C’est pourquoi Les Lignes du Vide n’est pas un « livre de philosophie » stérile.
C’est un texte écrit avec la poussière de la vie, avec ses regrets et ses silences.
En écrivant ce livre, j’ai compris ceci :
Nous avons toujours vu le vide comme « un manque à combler ».
Avec une nouvelle relation, un meilleur travail, quelques techniques spirituelles, quelques phrases de motivation…
Mais aucune de ces « plénitudes » n’a réussi à faire taire complètement ce sentiment de vide intérieur.
Car, peut-être, la question n’était pas de remplir le vide, mais d’apprendre à rester avec lui.
Les Lignes du Vide ont été écrites précisément pour cela :
pour voir le vide non comme quelque chose de pathologique, mais comme une partie naturelle de l’existence.
Le vide n’est pas toujours l’endroit où la vie « se perd ».
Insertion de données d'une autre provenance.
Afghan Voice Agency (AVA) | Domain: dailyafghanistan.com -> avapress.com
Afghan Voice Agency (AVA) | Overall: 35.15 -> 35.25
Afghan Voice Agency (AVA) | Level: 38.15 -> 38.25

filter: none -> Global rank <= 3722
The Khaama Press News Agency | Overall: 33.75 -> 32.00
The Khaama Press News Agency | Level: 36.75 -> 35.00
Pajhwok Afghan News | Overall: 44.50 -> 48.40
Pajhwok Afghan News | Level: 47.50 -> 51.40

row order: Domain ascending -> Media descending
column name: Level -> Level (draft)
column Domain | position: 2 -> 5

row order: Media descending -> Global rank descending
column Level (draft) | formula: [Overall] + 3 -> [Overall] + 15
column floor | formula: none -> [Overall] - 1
Parfois, c’est l’endroit où tous les bruits se retirent et où la vérité commence à murmurer..
Bien sûr, il existe une date technique de début pour l’écriture de ce livre.
Mais le vrai commencement n’est pas lié à une page de calendrier, il est lié à un moment :
le jour où je me suis retrouvé face à mon propre silence intérieur, dans un lieu bondé.
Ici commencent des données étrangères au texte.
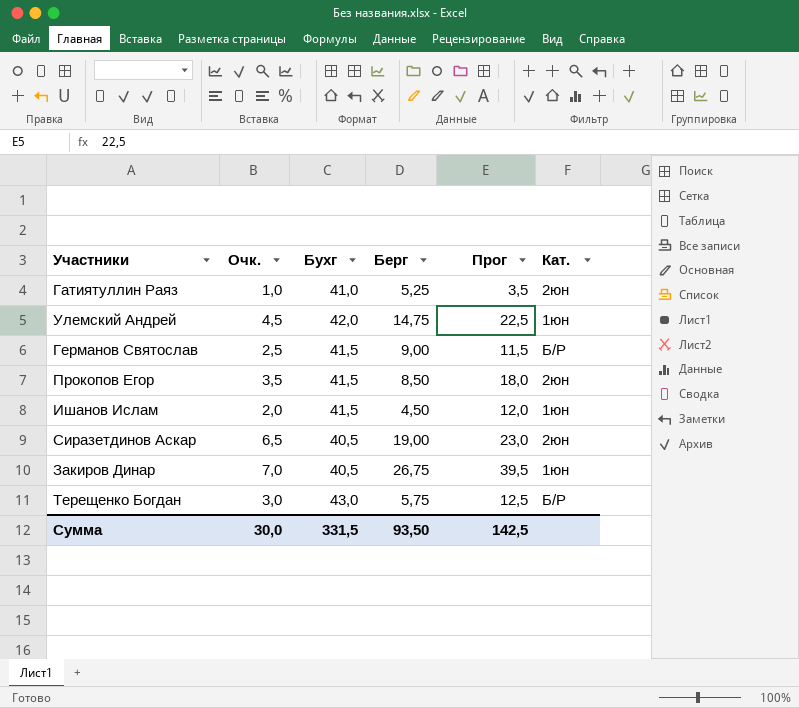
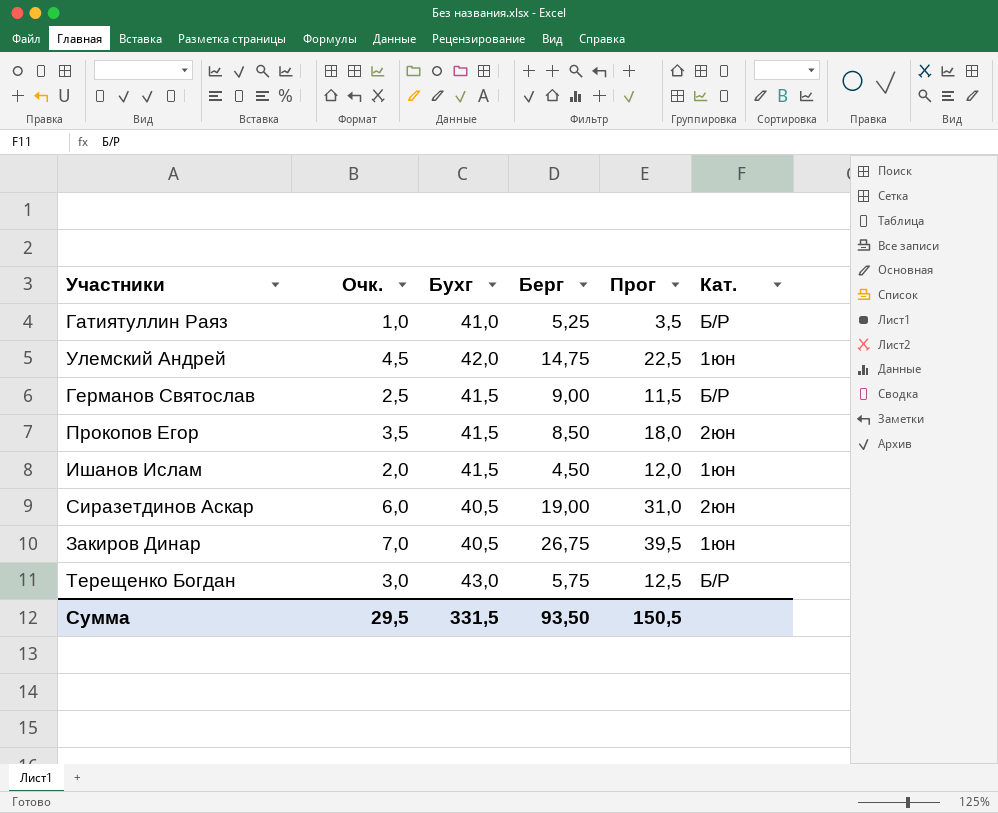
Гатиятуллин Раяз | Кат.: 2юн -> Б/Р
Сиразетдинов Аскар | Очк.: 6,5 -> 6,0
Сиразетдинов Аскар | Прог: 23,0 -> 31,0
Сумма | Очк.: 30,0 -> 29,5
Сумма | Прог: 142,5 -> 150,5

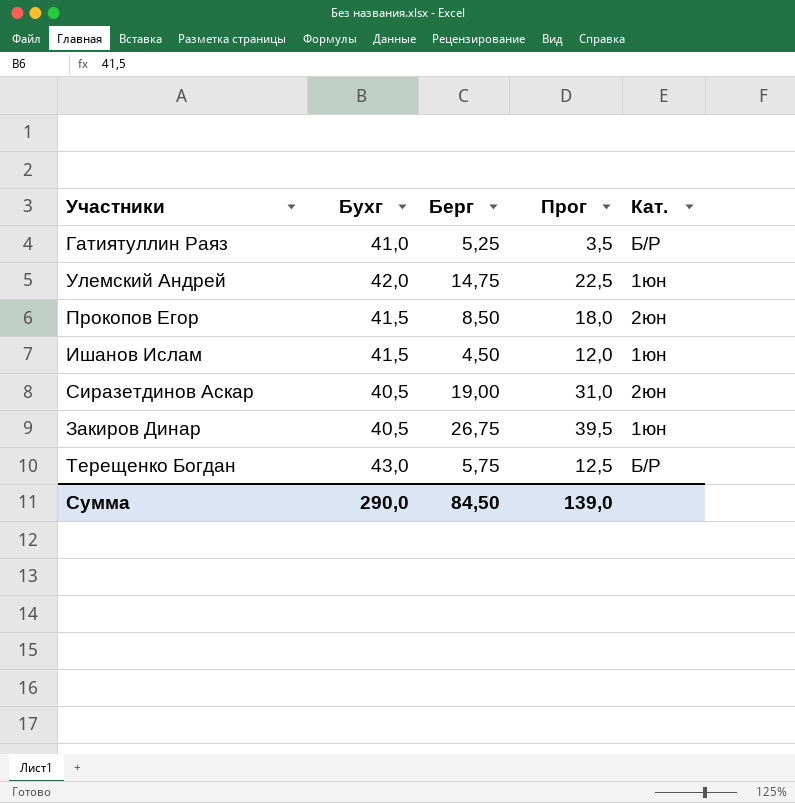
column Очк. | position: 2 -> none
row Германов Святослав: 2,5 | 41,5 | 9,00 | 11,5 | Б/Р -> none
Сумма | Бухг: 331,5 -> 290,0
Сумма | Берг: 93,50 -> 84,50
Сумма | Прог: 150,5 -> 139,0

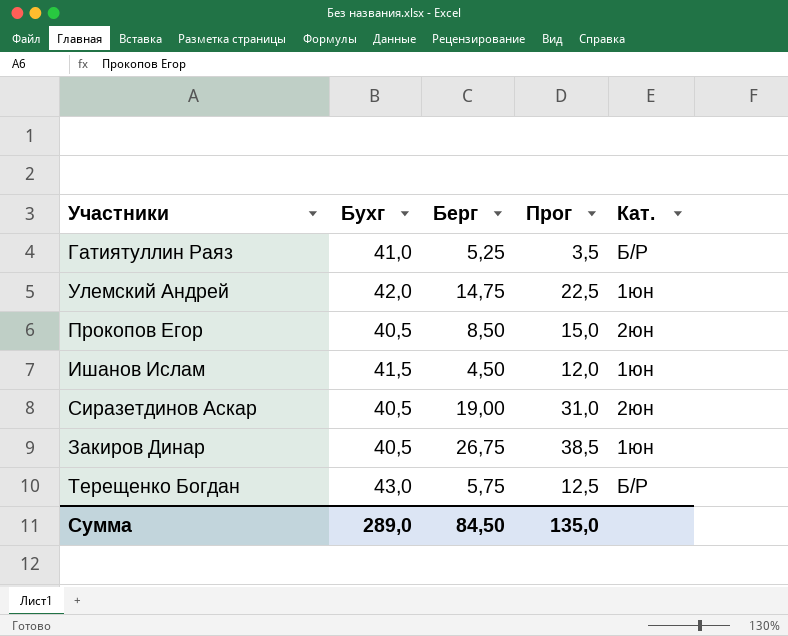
Прокопов Егор | Бухг: 41,5 -> 40,5
Прокопов Егор | Прог: 18,0 -> 15,0
Закиров Динар | Прог: 39,5 -> 38,5
Сумма | Бухг: 290,0 -> 289,0
Сумма | Прог: 139,0 -> 135,0

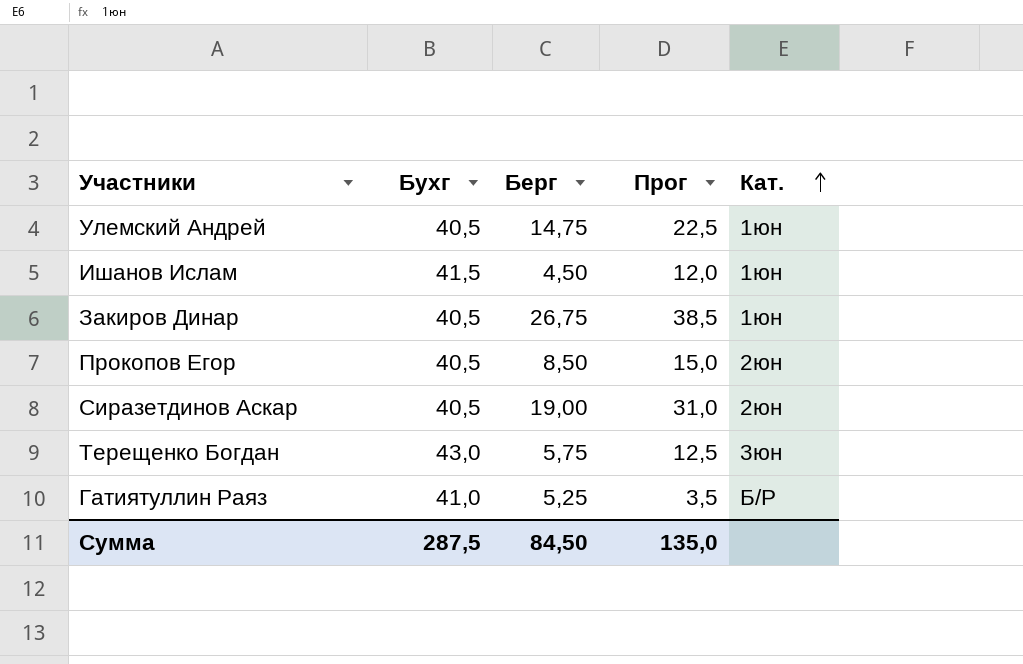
row order: none -> Кат. ascending
Улемский Андрей | Бухг: 42,0 -> 40,5
Терещенко Богдан | Кат.: Б/Р -> 3юн
Сумма | Бухг: 289,0 -> 287,5

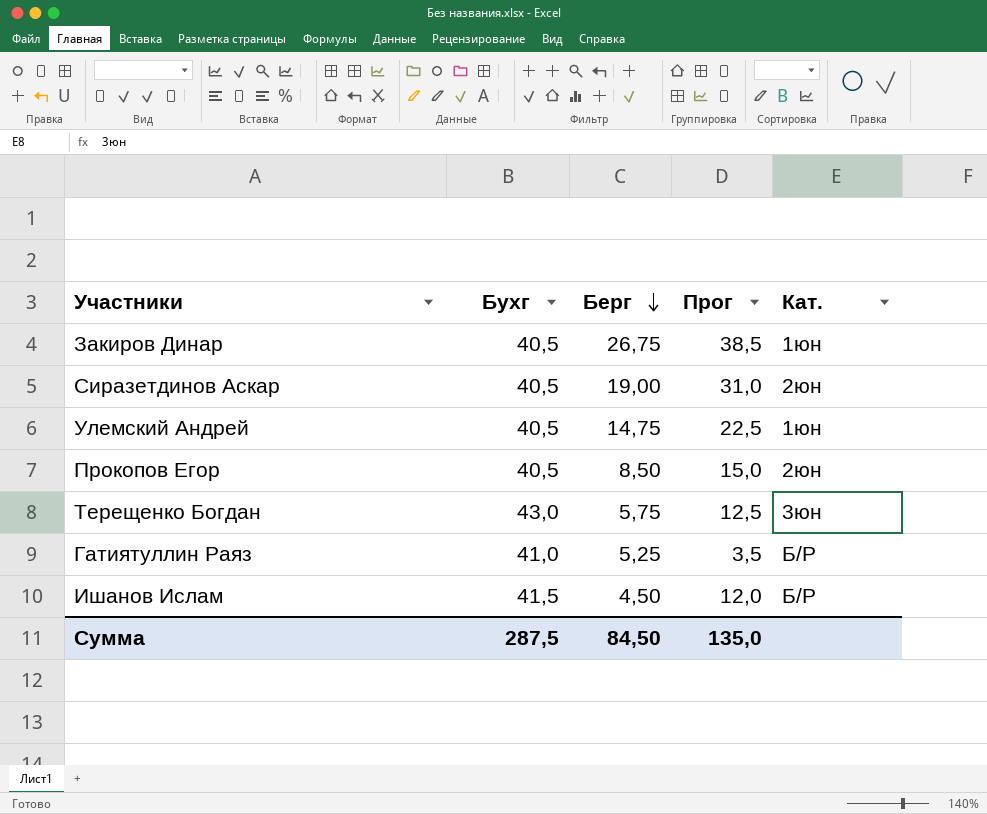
row order: Кат. ascending -> Берг descending
Ишанов Ислам | Кат.: 1юн -> Б/Р

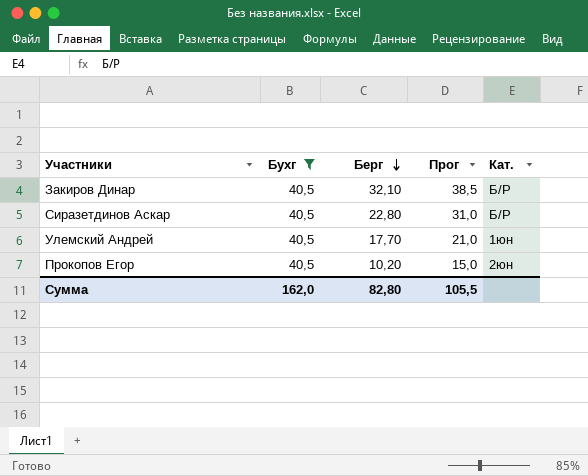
filter: none -> Бухг = 40,5
Закиров Динар | Берг: 26,75 -> 32,10
Закиров Динар | Кат.: 1юн -> Б/Р
Сиразетдинов Аскар | Берг: 19,00 -> 22,80
Сиразетдинов Аскар | Кат.: 2юн -> Б/Р
Улемский Андрей | Берг: 14,75 -> 17,70
Улемский Андрей | Прог: 22,5 -> 21,0
Прокопов Егор | Берг: 8,50 -> 10,20
Сумма | Бухг: 287,5 -> 162,0
Сумма | Берг: 84,50 -> 82,80
Сумма | Прог: 135,0 -> 105,5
Il y avait du monde tout autour de moi.
Les gens passaient, les écrans brillaient, on passait des cartes;
des sons, des lumières, des publicités, des objectifs… tout était « trop ».
Et à ce moment précis, j’ai entendu cette phrase monter en moi :
« Ici, chacun court après quelque chose. Et toi, qu’est-ce que tu poursuis vraiment ? »
Je n’ai pas su répondre.
C’est là que la première fissure est apparue.
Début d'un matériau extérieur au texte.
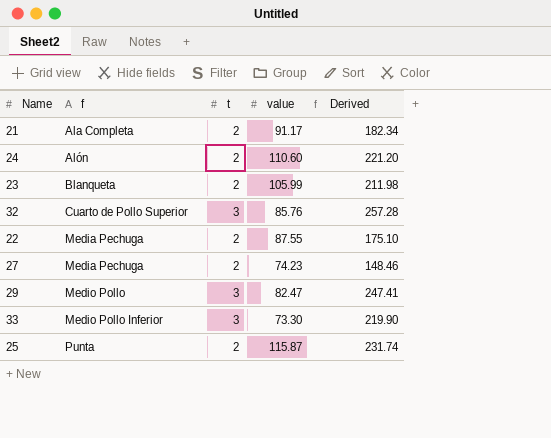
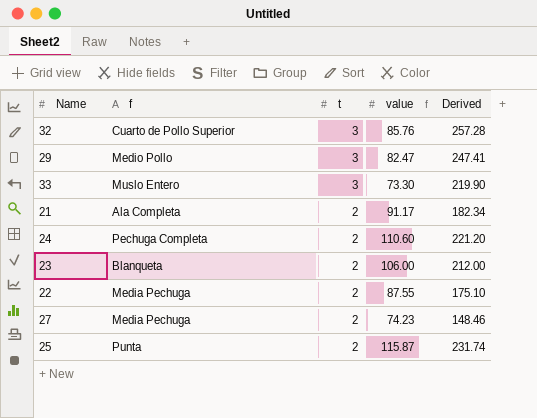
row order: f ascending -> t descending
33 | f: Medio Pollo Inferior -> Muslo Entero
24 | f: Alón -> Pechuga Completa
23 | value: 105.99 -> 106.00
23 | Derived: 211.98 -> 212.00

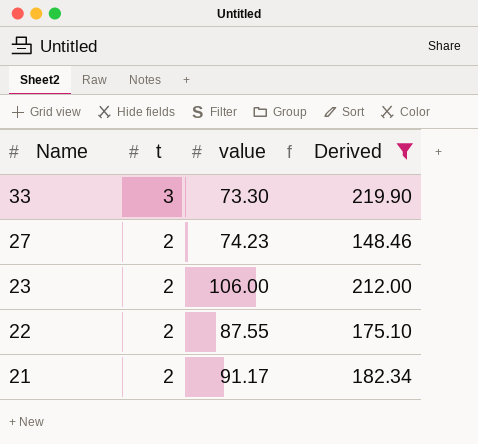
filter: none -> Derived <= 219.90
row order: t descending -> Name descending
column f | position: 2 -> none

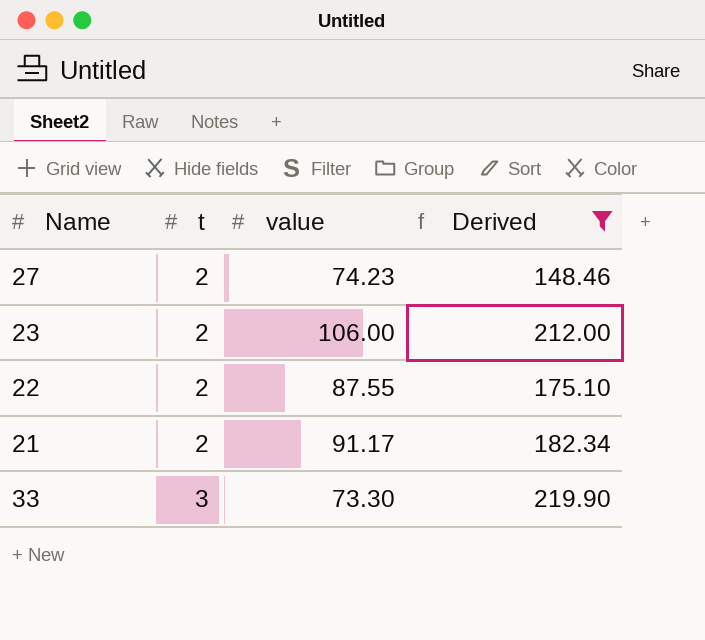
row order: Name descending -> t ascending

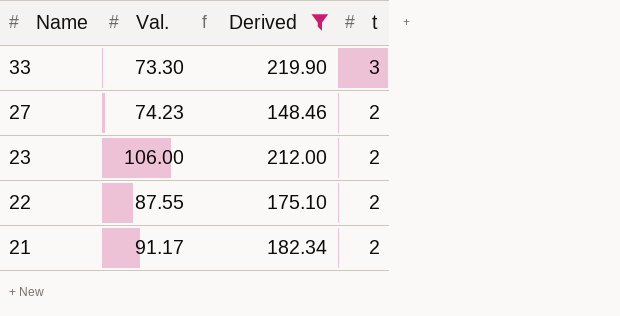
row order: t ascending -> Name descending
column name: value -> Val.
column t | position: 2 -> 4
Les Lignes du Vide est le livre des questions qui ont suinté par cette fissure.
Un texte qui croit non pas au pouvoir des réponses, mais à l’honnêteté des questions.
Ce livre ne t’offre pas une réponse ; il t’offre un miroir.
Cet article de blog est ma réponse, aussi nue que possible,
à la question : « Pourquoi ai-je écrit Les Lignes du Vide ? »
Parce que le vide en moi ne se taisait plus.
Parce que les symboles et les concepts
m’aidaient moins à porter la réalité qu’à m’en cacher.
Parce que j’ai d’abord vu en moi la fatigue de l’être humain moderne.
Et parce qu’au-dessous de cette fatigue se cachait une quête de sens qui n’avait pas encore reçu de nom.
Si, en lisant ces lignes, tu as le sentiment de faire face à ton propre vide intérieur,
sache que ce texte n’a pas été écrit pour te dire : « Regarde, la solution est ici. »
Au contraire : il a été écrit pour dire : « Viens, taisons-nous ensemble ; regardons ensemble ; posons les questions ensemble. »
Les Lignes du Vide ne sont pas un aboutissement, mais le premier pas d’un chemin.
Et ce blog est le premier aveu en coulisses de ce voyage.